Even for others whose trauma did not happen around the holidays, they may see dysfunctional and unsupportive family members, whom they do not often encounter at other times of the year. This experience may be exacerbated by societal expectations about spending extra time at family parties/functions during the holiday season.

Often, for survivors of trauma there is a dissonance between the societal expectations of joy and togetherness (“It’s the most wonderful time of the year!”) and the past experiences that inextricably connect these very same songs, sights, and smells with terror, violence, and abuse. 

Many trauma survivors experience grief during the holiday season – the grief of not having the family or childhood they should have had or want to have now. This grief may show up in a variety of ways, including in feelings of shame, anger, jealousy, or sadness.

If you are a trauma survivor, here are some tips for coping with the holiday hustle and bustle:

  • Allow yourself to grieve the losses that your trauma has brought you. Allow some time this season for your emotions to bubble up to the surface and be fully experienced. Any and all emotions are acceptable. Maybe you are angry that you did not have the childhood that you should have had. Find safe and healthy ways of moving through that anger, such as kickboxing, ripping up unwanted paperback books, punching pillows, or burning or throwing things in a contained environment. Maybe you are incredibly sad because you lost someone in a traumatic way around this time of year. Allow yourself to cry and make space for the sadness. Maybe put on a sad film to allow the tears to flow more freely. Whatever emotions are coming up for you, allow yourself the space and time to fully experience them.

  • Have boundaries with family or avoid family altogether. As a reminder, it’s more than okay to enact boundaries with toxic family members in order to maintain your own equanimity. These boundaries may look like limiting the time you spend with certain family members. It may also look like limiting the type of topics that may be discussed. Maybe being intentional about protecting your emotional boundaries is most important. Focus on regularly grounding yourself. Maybe visualize a physical bubble, armor, or wall protecting you from the fiery arrows of cutting remarks. Some trauma survivors, especially those whose trauma happened within the family unit, decide that they cannot remain in contact with their family of origin in order to maintain their own safety and sanity. For these trauma survivors, I recommend creating an intentional and chosen family with your partner and/or friends. Friendsgiving is a wonderful thing and can help you keep more of your joy this season.

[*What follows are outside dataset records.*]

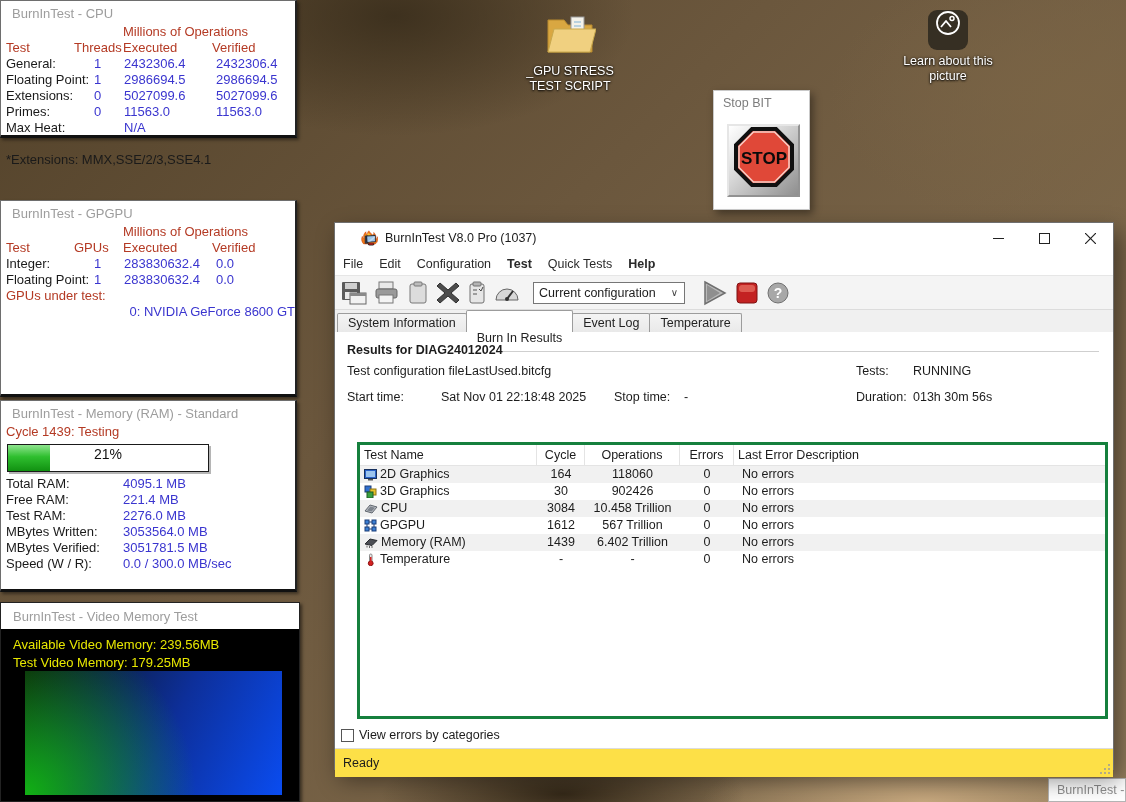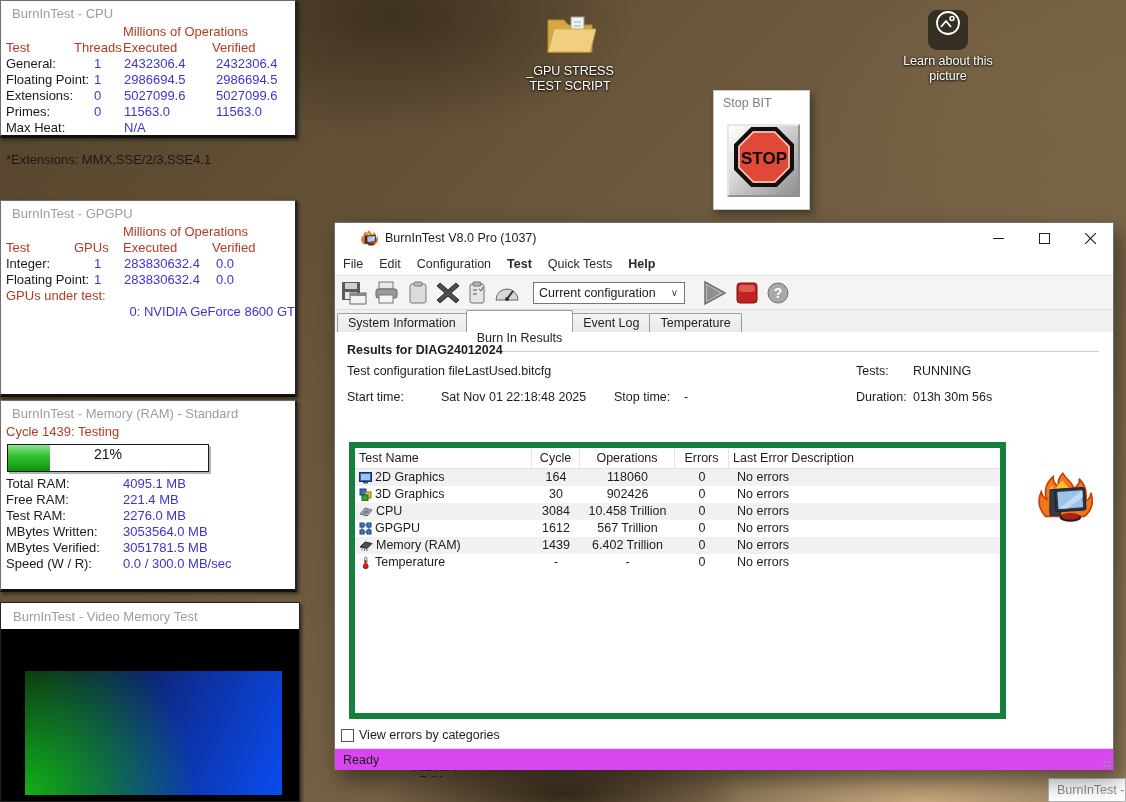--- a/index.html
+++ b/index.html
@@ -110,35 +110,35 @@
     border-radius:2px 2px 0 0; color:#222; }
   .tab.active { height:22px; background:#fff; position:relative; z-index:3; padding-top:20px; }
   .content { position:relative; height:417px; background:#fff; border-top:1px solid #c9c9c9; margin-top:-1px; }
 
   .group-title { position:absolute; left:12px; top:11px; font-weight:bold; }
   .group-line { position:absolute; left:168px; right:14px; top:19px; height:1px; background:#cfcfcf; }
   .info { position:absolute; white-space:nowrap; }
 
   .flame-logo { position:absolute; left:702px; top:140px; }
 
-  .rtable { position:absolute; left:14px; top:110px; width:657px; height:277px;
-    border:6px solid #15803d; background:#fff; overflow:hidden; }
+  .rtable { position:absolute; left:22px; top:110px; width:751px; height:277px;
+    border:3px solid #15803d; background:#fff; overflow:hidden; }
   .trow { display:grid; grid-template-columns:177px 48px 95px 54px 1fr; height:17px; line-height:17px; font-size:12.5px; }
   .trow.head { height:21px; line-height:21px; border-bottom:1px solid #e4e4e4; }
   .trow.head > div { border-right:1px solid #e4e4e4; padding:0 4px; }
   .trow.head > div:last-child { border-right:none; }
   .c-name { padding-left:4px; display:flex; align-items:center; gap:3px; overflow:hidden; }
   .c-center { text-align:center; }
   .c-desc { padding-left:8px; }
   .trow.odd { background:#f1f1f1; }
 
   .chk-row { position:absolute; left:6px; top:396px; display:flex; align-items:center; gap:5px; }
   .chk-box { width:13px; height:13px; background:#fff; border:1px solid #555; }
 
-  .statusbar { height:22px; background:#d946ef; border-top:1px solid #dcdcdc;
+  .statusbar { height:29px; background:#fde047; border-top:1px solid #dcdcdc;
     display:flex; align-items:center; padding-left:8px; position:relative; }
   .grip { position:absolute; right:2px; bottom:2px; }
 
   
   .aida-clip { position:absolute; left:413px; top:766px; width:75px; height:11px; overflow:hidden; }
   .aida-clip span { display:block; margin-top:-6px; font-size:12px; color:#1d2026; font-weight:bold; letter-spacing:.3px; }
   .partial-win { position:absolute; left:1048px; top:778px; width:78px; height:24px;
     background:#fff; border:1px solid #b5b5b5; overflow:hidden;
     padding:4px 0 0 8px; font-size:12.5px; color:#8f8f8f; white-space:nowrap; }
 </style>
@@ -302,20 +302,24 @@
         </div>
       <div class="mem-grid">
           <span>Speed (W / R):</span>
           <span class="val">0.0 / 300.0  MB/sec</span>
         </div>
     </div>
   </div>
 
   <div class="panel-video">
     <div class="pv-title">BurnInTest - Video Memory Test</div>
+    <div class="pv-body">
+      <div class="pv-line">Available Video Memory: 239.56MB</div>
+      <div class="pv-line">Test Video Memory: 179.25MB</div>
+    </div>
     <div class="vgrad"></div>
   </div>
 
   <div class="aida-clip">
     <span>AIDA64 v5.90</span>
   </div>
   <div class="partial-win">
     <span>BurnInTest - 3D</span>
   </div>
 

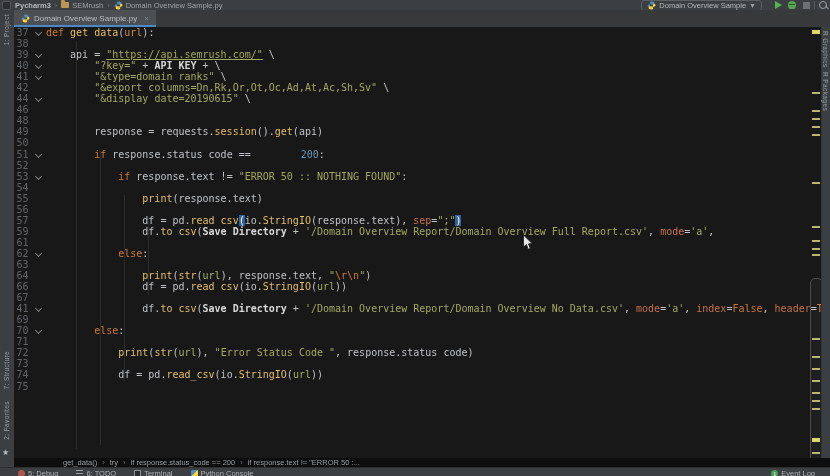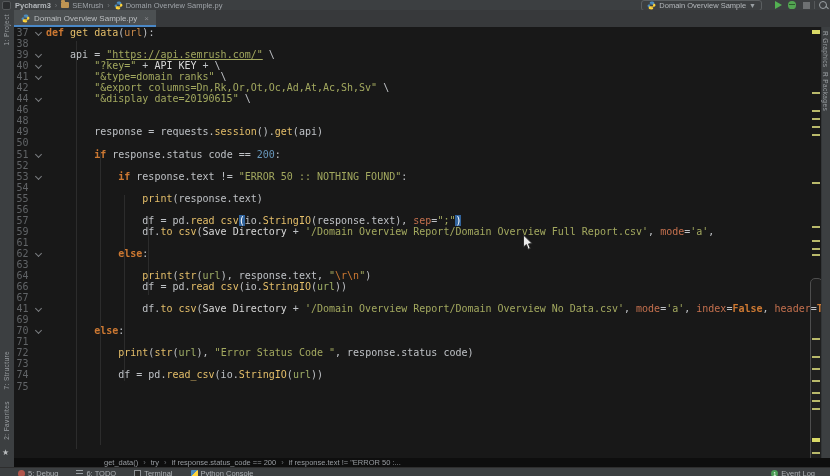--- a/index.html
+++ b/index.html
@@ -48,43 +48,43 @@
   
   #editor{position:absolute;left:14px;top:27px;width:808px;height:431px;background:#181818;overflow:hidden;}
   .guide{position:absolute;width:1px;background:#2c2c2c;}
   #gutter-line{position:absolute;left:30px;top:4px;width:1px;background:#343434;}
   .crow{display:flex;height:11.05px;line-height:11.05px;font-family:"DejaVu Sans Mono",monospace;font-size:10px;}
   .ln{flex:0 0 17px;text-align:center;color:#616467;font-size:10px;font-family:"DejaVu Sans Mono",monospace;}
   .fold{flex:0 0 15px;position:relative;}
   .fold.on:before{content:"";position:absolute;left:5px;top:3px;width:4px;height:4px;
                   border-left:1px solid #7a7d80;border-bottom:1px solid #7a7d80;transform:rotate(-45deg);}
   .cl{flex:1;white-space:pre;color:#bfc2c6;overflow:hidden;}
-  .t-k{color:#cc7832;font-weight:bold;}
+  .t-k{color:#cc7832;font-weight:normal;}
   .t-f{color:#e5bf6a;}
   .t-s{color:#a3a95f;}
   .t-sl{color:#a3a95f;text-decoration:underline;}
-  .t-n{color:#6897bb;}
-  .t-c{color:#d8d8d8;font-weight:normal;}
+  .t-n{color:#6897bb;margin-left:44px;}
+  .t-c{color:#d8d8d8;font-weight:bold;}
   .t-a{color:#c4704e;}
   .t-e{color:#cc7832;}
   .t-p{color:#bfc2c6;}
   .t-u{color:#9fae67;}
   .t-pr{color:#c98a4b;}
   .t-h{background:#31639c;color:#fff;}
 
   
   #stripe{position:absolute;right:8px;top:27px;width:12px;height:431px;pointer-events:none;}
   .mark{position:absolute;left:2px;width:8px;height:2px;background:#b9b96a;}
   .mark.strong{height:4px;background:#d9d967;}
   #scroll-thumb{position:absolute;left:0;top:251px;width:11px;height:194px;border:1px solid #4d4d4d;
                 border-radius:5px;background:rgba(255,255,255,0.03);}
 
   
   #crumbbar{position:absolute;left:14px;top:458px;width:816px;height:9px;background:#0e0e0e;
-            display:flex;align-items:center;font-size:7.5px;color:#989ca1;padding-left:90px;box-sizing:border-box;}
+            display:flex;align-items:center;font-size:7.5px;color:#989ca1;padding-left:49px;box-sizing:border-box;}
   .bsep{color:#6c7074;margin:0 5px;}
 
   
   #statusbar{position:absolute;left:0;top:467px;width:830px;height:9px;background:#3c3f41;border-top:1px solid #2e2e2e;
              display:flex;align-items:flex-start;font-size:7.5px;color:#adb1b5;overflow:hidden;padding-top:1px;box-sizing:border-box;}
   .sitem{display:flex;align-items:center;gap:3px;margin-left:18px;white-space:nowrap;}
   .sic{width:7px;height:7px;flex:0 0 auto;}
   .ic-debug{background:#b0554b;border-radius:50% 50% 45% 45%;}
   .ic-todo{background:repeating-linear-gradient(#9aa0a4 0 1px,transparent 1px 3px);}
   .ic-terminal{background:#2b2b2b;border:1px solid #8e9296;box-sizing:border-box;}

  • Create your own holiday traditions that are meaningful to you. Similarly, It can be very helpful to begin new traditions that are not related to your trauma. For example, instituting a new tradition of making cookies or going to the movies can help you make the holidays your own and bring back some of the joy of the season.

  • Double up on self-care. Taking care of your body, mind, and soul is all the more important under the stress of the holidays. Remember to take breaks. You can’t do trauma work 24/7. It is completely normal and necessary to be able to contain and put away the trauma processing every once in a while. This might look different for different people, but the idea is to allow yourself some space to recoup this season. For example, some people may take regular walks or listen to non-holiday music or watch some Netflix. You have permission to stay home instead of going to another holiday party. Make an appointment with your therapist. Reach out to friends for support. Do something really kind for yourself. If finances allow, maybe buy yourself a special gift. Take a luxurious bubble bath. Regular exercise and eating nourishing foods can also help give your body and your mind what it needs to face the additional stress this time of year. 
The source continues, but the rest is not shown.